Springpad offered more detail to customers than most other online service companies that came down along with Amazon:
"Yesterday morning at 1:41AM PDT Amazon started experiencing network issues with EBS. Well over 100 companies were impacted. Amazon has been working hard to recover from the issue in all data centers, but the zone that Springpad is in is still recovering. Specifically, user data is stored in 12 different replicated Cassandra servers and 50% of those servers are down, which is beyond our capacity to recover... Right now we are holding tight and researching our options. We are hoping that EBS recovers soon, but in the event that it does not, we are planning our next steps."
Those next steps don't involve a backup data center.
They involve adding reliability by changing the way Springpad uses the cloud:
- Using Amazon's multiple availability zones to let EC2 essentially back itself up, using one zone as failover for another;
- Adding another cloud provider such as Rackspace, as possible failover for the first one;
- Possibly shifting from cloud rental to co-location arrangements to give Springpad more control over its own environment;
- Accelerating software development to let customers store data offline on their own equipment.

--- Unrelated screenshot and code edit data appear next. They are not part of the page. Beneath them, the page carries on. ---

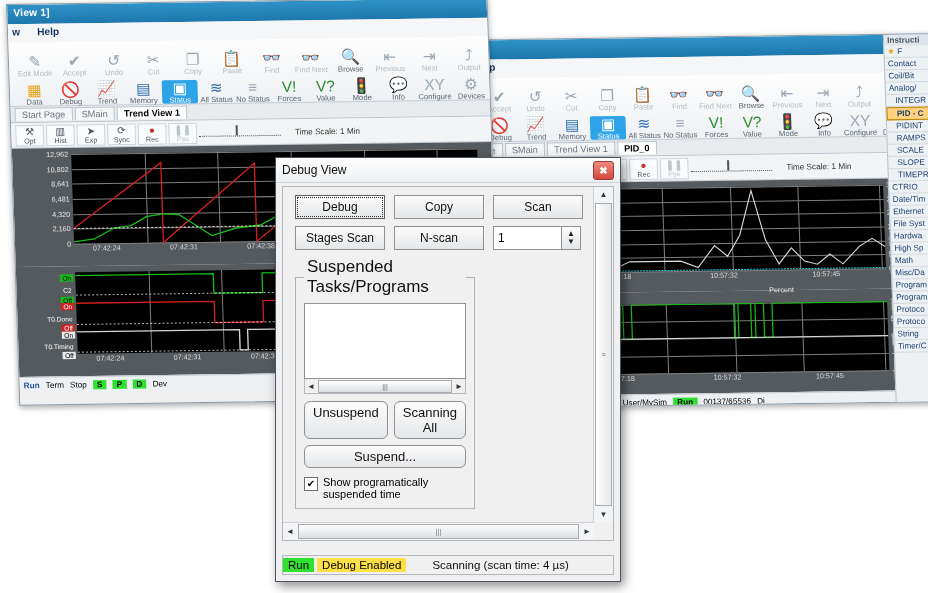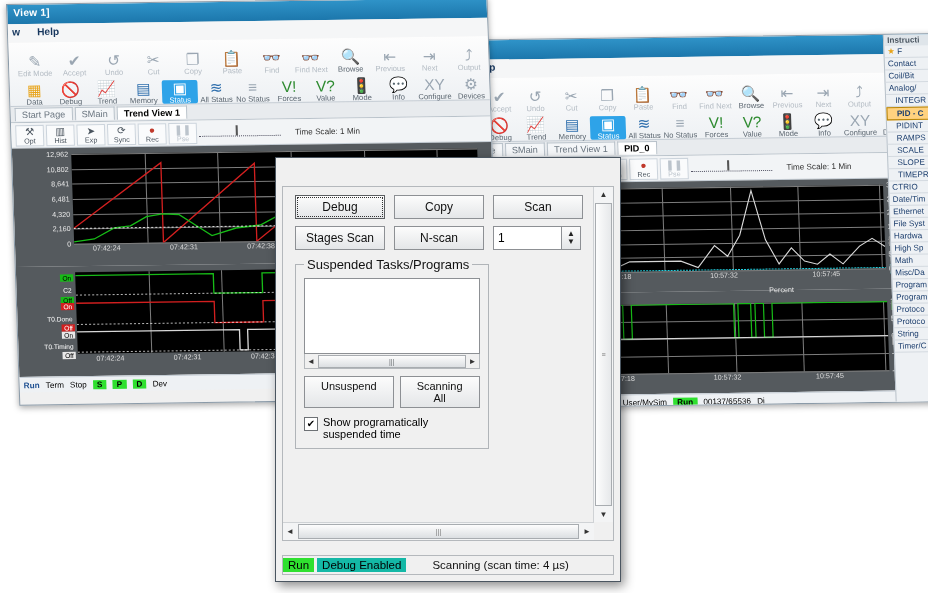--- a/index.html
+++ b/index.html
@@ -106,48 +106,48 @@
   .btn-row .btn{width:88px;}
 
   .spin{display:flex;width:88px;}
   .spin input{flex:1;border:1px solid #8d9094;background:#fff;font-size:12px;
       padding:2px 4px;width:10px;font-family:"Liberation Sans",sans-serif;}
   .spin .arrows{width:18px;border:1px solid #8d9094;border-left:none;
       background:linear-gradient(#fcfcfc,#e4e6e8);display:flex;flex-direction:column;
       align-items:center;justify-content:center;font-size:8px;line-height:8px;color:#222;}
 
   fieldset.grp{margin:6px 0 0 0;padding:6px 8px 8px 8px;border:1px solid #b0b4b8;width:148px;}
-  fieldset.grp legend{font-size:13px;padding:0 3px;color:#111;}
+  fieldset.grp legend{font-size:17px;padding:0 3px;color:#111;}
   .listbox{height:74px;background:#fff;border:1px solid #8d9094;}
   .hscroll{height:14px;background:#f0f0f0;border:1px solid #b4b8bc;border-top:none;
       display:flex;align-items:center;font-size:8px;color:#333;}
   .hscroll .arr{width:12px;text-align:center;}
   .hscroll .thumb{flex:1;height:11px;margin:0 1px;
       background:linear-gradient(#fdfdfd,#dcdfe2);border:1px solid #a8acb0;
       display:flex;align-items:center;justify-content:center;color:#6a6e72;font-size:7px;}
-  .btn-sm{font-size:11px;padding:3px 16px;}
+  .btn-sm{font-size:13px;padding:3px 8px;border-radius:6px;}
   .chk{display:flex;align-items:flex-start;gap:5px;margin-top:8px;font-size:11px;line-height:12px;}
   .chkbox{width:12px;height:12px;border:1px solid #6d7175;background:#fff;
      display:flex;align-items:center;justify-content:center;font-size:10px;
      line-height:10px;color:#000;flex:0 0 auto;margin-top:1px;}
 
   .vscroll{position:absolute;right:0;top:0;bottom:18px;width:19px;background:#f3f4f5;
      border-left:1px solid #cfd2d5;display:flex;flex-direction:column;align-items:center;}
   .vs-arr{height:15px;font-size:8px;color:#333;line-height:15px;}
   .vs-thumb{width:15px;margin:1px 0;background:linear-gradient(90deg,#fdfdfd,#e6e8ea);
      border:1px solid #a8acb0;display:flex;align-items:center;justify-content:center;
      color:#777;font-size:7px;}
   .vs-track{flex:1;}
   .dv-hscroll{position:absolute;left:0;right:19px;bottom:0;height:17px;background:#f3f4f5;
      border-top:1px solid #cfd2d5;display:flex;align-items:center;font-size:8px;color:#333;}
   .dv-status{position:absolute;left:6px;right:6px;bottom:6px;height:18px;
      border:1px solid #b4b8bc;background:#f0f0f0;display:flex;align-items:center;
      font-size:11.5px;}
   .st-run{background:#2fe02f;color:#000;padding:1px 5px;font-weight:normal;}
-  .st-dbg{background:#14b8a6;color:#000;padding:1px 5px;margin-left:3px;}
+  .st-dbg{background:#fde047;color:#000;padding:1px 5px;margin-left:3px;}
   .st-txt{margin-left:26px;color:#111;}
 </style>
 </head>
 <body>
 
 <div class="persp-wrap">
 
   <div class="win" id="win-right">
     <div class="titlebar">
       <span>PID_0]</span>
@@ -453,20 +453,24 @@
       <span>Stop</span>
       <span class="badge b-green">S</span>
       <span class="badge b-green">P</span>
       <span class="badge b-green">D</span>
       <span>Dev</span>
     </div>
   </div>
 </div>
 
 <div id="debug-view">
+  <div class="dv-title">
+    <span>Debug View</span>
+    <div class="dv-close">✖</div>
+  </div>
 
   <div class="dv-body">
     <div class="dv-inner">
 
       <div class="btn-row">
         <div class="btn focus">Debug</div>
         <div class="btn">Copy</div>
         <div class="btn">Scan</div>
       </div>
 
@@ -488,20 +492,21 @@
         <div class="listbox"></div>
         <div class="hscroll">
           <div class="arr">◄</div>
           <div class="thumb">|||</div>
           <div class="arr">►</div>
         </div>
         <div style="display:flex;gap:6px;margin-top:7px;">
           <div class="btn btn-sm" style="flex:1">Unsuspend</div>
           <div class="btn btn-sm" style="flex:1.2">Scanning All</div>
         </div>
+        <div class="btn btn-sm" style="margin-top:6px;">Suspend...</div>
         <div class="chk">
           <div class="chkbox">✔</div>
           <div>Show programatically suspended time</div>
         </div>
       </fieldset>
     </div>
 
     <div class="vscroll">
       <div class="vs-arr">▲</div>
       <div class="vs-thumb" style="height:310px">≡</div>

All are good ideas, except that last one; don't sell your data storage service as reliable while telling customers the best way to make sure their data are safe is to not rely on your service.
Most of Springpad's customer responses say customers understand computers and computer services (especially free ones) can be problematic and unreliable. One compared it to the elevator in his building that was out of service for two days so he had to walk up seven floors.

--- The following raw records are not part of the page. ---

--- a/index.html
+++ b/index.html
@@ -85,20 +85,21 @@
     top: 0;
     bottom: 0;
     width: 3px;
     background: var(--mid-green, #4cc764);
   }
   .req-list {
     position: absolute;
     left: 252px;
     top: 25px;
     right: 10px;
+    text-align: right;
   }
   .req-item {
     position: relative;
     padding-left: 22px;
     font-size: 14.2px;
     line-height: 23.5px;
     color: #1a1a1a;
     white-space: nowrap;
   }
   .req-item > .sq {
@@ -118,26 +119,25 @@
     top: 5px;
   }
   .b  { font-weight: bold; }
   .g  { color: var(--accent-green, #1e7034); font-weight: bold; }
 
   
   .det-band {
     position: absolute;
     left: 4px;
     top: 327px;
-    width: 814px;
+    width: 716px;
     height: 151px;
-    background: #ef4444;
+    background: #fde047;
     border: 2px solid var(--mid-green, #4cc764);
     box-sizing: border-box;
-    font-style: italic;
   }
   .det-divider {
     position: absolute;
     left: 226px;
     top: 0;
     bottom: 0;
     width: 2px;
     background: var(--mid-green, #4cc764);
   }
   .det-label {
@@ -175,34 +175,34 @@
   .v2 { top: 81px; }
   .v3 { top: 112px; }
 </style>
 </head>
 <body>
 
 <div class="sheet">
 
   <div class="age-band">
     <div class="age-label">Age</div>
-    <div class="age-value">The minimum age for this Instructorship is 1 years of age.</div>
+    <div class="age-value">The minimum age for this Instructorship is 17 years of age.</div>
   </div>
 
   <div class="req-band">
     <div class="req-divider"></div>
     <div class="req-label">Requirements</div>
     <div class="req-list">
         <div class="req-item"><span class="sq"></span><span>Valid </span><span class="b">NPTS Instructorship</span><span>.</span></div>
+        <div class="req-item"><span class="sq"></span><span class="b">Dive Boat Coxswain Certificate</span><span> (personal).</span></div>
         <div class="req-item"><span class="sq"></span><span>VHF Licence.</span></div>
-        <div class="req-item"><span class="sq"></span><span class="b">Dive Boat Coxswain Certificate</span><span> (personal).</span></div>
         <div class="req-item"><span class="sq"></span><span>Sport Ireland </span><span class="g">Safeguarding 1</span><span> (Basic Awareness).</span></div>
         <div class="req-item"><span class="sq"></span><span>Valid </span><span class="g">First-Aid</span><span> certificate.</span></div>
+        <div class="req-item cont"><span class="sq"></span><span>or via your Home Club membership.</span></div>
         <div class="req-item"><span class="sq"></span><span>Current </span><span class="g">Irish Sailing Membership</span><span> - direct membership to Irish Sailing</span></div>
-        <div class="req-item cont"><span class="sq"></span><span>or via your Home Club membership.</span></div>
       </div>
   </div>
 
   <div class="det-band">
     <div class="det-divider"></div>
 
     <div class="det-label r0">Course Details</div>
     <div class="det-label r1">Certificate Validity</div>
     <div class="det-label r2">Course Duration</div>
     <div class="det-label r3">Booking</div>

He called complainers "whiners."
I'd call them "customers" and say Springpad was right to be apologetic and to look into alternative backup plans. It should have done that sooner.
If you offer a service to customers, especially if you pitch it as a business tool they can rely on, it has to be available.
If you can't control how reliable the equipment providing the service is, you can't ensure the service will be reliable.
Amazon's outage is absolutely the kind of thing that "just happens" in computing. It happens due to hardware or software failures, mistakes in data-center or systems-software design, errors in operations management and the failure of systems designed to back up everything that might crash if anything else goes wrong.
It's possible to get far too anal about reliability and availability in computing. HPC people are famous for it, though it's only a rumor they always wear two pairs of underwear in case one mysteriously dissolves, they have been known to carpool by following each other to work so employees in the cars behind can pick up the ones in front in case of car trouble. (They do something similar about the underwear situation, but those arrangements are too delicate to discuss here.)
That kind of obsessive attention to over-preparation and redundancy is why they make a living, though not many companies really need that level of attention.
A company like Springpad probably doesn't. One like Amazon absolutely does.
A company like Springpad needing three-nines of reliability that hires one with five nines, like Amazon, is still out of luck if the bottom drops out and all those nines end up scattered on the floor.
Cloud is great. Control is better. Rent one, buy the other. Don't count on either one to always work the way they're supposed to.
Simple lesson from a complex failure.